### REQUIRED ACTION
Write out each line of the entries exactly, starting at the first and finishing with the line that contains "[61,651,743,665] // rack_name: name".

═══

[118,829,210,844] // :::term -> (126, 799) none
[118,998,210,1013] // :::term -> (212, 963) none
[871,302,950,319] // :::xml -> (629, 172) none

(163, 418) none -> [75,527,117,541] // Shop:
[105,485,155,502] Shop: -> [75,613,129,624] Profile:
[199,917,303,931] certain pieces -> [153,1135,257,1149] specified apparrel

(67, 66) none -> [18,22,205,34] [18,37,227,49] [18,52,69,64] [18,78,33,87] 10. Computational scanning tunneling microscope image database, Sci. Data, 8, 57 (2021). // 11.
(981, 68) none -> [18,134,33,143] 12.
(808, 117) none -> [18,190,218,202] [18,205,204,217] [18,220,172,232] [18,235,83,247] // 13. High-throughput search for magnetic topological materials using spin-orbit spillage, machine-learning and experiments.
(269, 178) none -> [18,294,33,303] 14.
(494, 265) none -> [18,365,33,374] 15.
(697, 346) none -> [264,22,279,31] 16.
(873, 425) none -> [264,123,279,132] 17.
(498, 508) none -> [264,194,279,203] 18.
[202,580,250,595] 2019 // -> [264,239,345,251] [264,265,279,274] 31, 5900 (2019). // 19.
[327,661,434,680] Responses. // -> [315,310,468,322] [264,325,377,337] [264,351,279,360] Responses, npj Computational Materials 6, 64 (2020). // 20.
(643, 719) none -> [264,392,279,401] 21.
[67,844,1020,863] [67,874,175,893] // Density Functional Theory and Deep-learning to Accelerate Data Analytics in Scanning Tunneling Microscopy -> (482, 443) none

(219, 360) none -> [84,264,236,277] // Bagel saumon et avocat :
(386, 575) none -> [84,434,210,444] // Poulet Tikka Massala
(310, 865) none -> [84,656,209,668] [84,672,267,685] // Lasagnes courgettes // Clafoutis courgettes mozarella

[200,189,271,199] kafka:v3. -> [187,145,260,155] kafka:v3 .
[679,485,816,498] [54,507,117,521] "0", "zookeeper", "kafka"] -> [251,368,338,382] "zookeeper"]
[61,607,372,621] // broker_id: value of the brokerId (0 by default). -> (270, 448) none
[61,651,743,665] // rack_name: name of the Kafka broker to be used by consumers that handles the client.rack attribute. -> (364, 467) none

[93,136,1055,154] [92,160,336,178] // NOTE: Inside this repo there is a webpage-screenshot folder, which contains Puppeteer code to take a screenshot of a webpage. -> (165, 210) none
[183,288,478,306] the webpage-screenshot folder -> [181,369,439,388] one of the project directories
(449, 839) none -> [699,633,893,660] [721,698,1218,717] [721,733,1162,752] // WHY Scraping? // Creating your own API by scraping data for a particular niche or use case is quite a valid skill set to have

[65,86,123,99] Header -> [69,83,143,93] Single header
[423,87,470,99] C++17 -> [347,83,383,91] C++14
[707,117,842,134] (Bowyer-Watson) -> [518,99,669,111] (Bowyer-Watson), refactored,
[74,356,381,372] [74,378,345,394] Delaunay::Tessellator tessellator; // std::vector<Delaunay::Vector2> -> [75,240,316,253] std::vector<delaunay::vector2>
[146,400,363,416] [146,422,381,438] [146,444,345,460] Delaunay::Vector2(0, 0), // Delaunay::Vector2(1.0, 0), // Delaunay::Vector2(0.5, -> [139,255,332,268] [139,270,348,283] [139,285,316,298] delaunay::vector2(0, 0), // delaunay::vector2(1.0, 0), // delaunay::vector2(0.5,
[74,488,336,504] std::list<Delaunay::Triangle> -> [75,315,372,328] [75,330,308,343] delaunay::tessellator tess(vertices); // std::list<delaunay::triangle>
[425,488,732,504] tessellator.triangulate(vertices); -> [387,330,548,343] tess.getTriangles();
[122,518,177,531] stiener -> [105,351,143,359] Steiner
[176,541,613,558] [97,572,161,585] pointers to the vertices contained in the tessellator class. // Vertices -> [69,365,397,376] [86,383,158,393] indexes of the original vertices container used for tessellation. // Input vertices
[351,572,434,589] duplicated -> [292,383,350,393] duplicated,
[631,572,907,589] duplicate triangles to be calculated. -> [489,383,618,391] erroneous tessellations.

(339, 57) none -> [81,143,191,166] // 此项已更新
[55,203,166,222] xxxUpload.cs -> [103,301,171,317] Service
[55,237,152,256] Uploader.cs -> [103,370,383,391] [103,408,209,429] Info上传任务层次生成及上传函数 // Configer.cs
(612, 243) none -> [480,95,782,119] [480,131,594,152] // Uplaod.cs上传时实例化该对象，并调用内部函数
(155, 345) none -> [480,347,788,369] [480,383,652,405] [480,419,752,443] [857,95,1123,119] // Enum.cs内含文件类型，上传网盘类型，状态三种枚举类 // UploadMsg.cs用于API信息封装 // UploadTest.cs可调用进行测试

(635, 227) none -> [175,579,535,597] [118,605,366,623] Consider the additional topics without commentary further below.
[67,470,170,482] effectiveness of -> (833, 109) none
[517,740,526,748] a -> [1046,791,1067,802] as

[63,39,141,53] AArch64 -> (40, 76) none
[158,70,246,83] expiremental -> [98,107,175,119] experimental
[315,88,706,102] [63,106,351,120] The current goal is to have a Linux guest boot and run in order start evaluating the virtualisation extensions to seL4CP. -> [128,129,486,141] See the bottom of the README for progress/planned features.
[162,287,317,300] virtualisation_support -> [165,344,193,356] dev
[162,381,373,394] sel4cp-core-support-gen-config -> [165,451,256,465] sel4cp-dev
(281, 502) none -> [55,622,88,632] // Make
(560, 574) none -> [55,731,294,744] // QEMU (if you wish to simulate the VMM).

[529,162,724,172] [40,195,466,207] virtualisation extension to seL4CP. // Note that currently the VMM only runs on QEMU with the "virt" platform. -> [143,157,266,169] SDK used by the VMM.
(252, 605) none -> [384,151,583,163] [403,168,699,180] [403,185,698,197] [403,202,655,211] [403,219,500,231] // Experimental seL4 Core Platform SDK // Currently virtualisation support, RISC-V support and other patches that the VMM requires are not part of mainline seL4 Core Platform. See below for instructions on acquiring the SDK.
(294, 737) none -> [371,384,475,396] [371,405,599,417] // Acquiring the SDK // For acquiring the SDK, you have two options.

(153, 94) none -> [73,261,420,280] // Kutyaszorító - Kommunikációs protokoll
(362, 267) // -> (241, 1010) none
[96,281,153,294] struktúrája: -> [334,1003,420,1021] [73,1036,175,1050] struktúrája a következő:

═══

### RESPONSE AREA
[118,829,210,844] // :::term -> (126, 799) none
[118,998,210,1013] // :::term -> (212, 963) none
[871,302,950,319] // :::xml -> (629, 172) none

(163, 418) none -> [75,527,117,541] // Shop:
[105,485,155,502] Shop: -> [75,613,129,624] Profile:
[199,917,303,931] certain pieces -> [153,1135,257,1149] specified apparrel

(67, 66) none -> [18,22,205,34] [18,37,227,49] [18,52,69,64] [18,78,33,87] 10. Computational scanning tunneling microscope image database, Sci. Data, 8, 57 (2021). // 11.
(981, 68) none -> [18,134,33,143] 12.
(808, 117) none -> [18,190,218,202] [18,205,204,217] [18,220,172,232] [18,235,83,247] // 13. High-throughput search for magnetic topological materials using spin-orbit spillage, machine-learning and experiments.
(269, 178) none -> [18,294,33,303] 14.
(494, 265) none -> [18,365,33,374] 15.
(697, 346) none -> [264,22,279,31] 16.
(873, 425) none -> [264,123,279,132] 17.
(498, 508) none -> [264,194,279,203] 18.
[202,580,250,595] 2019 // -> [264,239,345,251] [264,265,279,274] 31, 5900 (2019). // 19.
[327,661,434,680] Responses. // -> [315,310,468,322] [264,325,377,337] [264,351,279,360] Responses, npj Computational Materials 6, 64 (2020). // 20.
(643, 719) none -> [264,392,279,401] 21.
[67,844,1020,863] [67,874,175,893] // Density Functional Theory and Deep-learning to Accelerate Data Analytics in Scanning Tunneling Microscopy -> (482, 443) none

(219, 360) none -> [84,264,236,277] // Bagel saumon et avocat :
(386, 575) none -> [84,434,210,444] // Poulet Tikka Massala
(310, 865) none -> [84,656,209,668] [84,672,267,685] // Lasagnes courgettes // Clafoutis courgettes mozarella

[200,189,271,199] kafka:v3. -> [187,145,260,155] kafka:v3 .
[679,485,816,498] [54,507,117,521] "0", "zookeeper", "kafka"] -> [251,368,338,382] "zookeeper"]
[61,607,372,621] // broker_id: value of the brokerId (0 by default). -> (270, 448) none
[61,651,743,665] // rack_name: name of the Kafka broker to be used by consumers that handles the client.rack attribute. -> (364, 467) none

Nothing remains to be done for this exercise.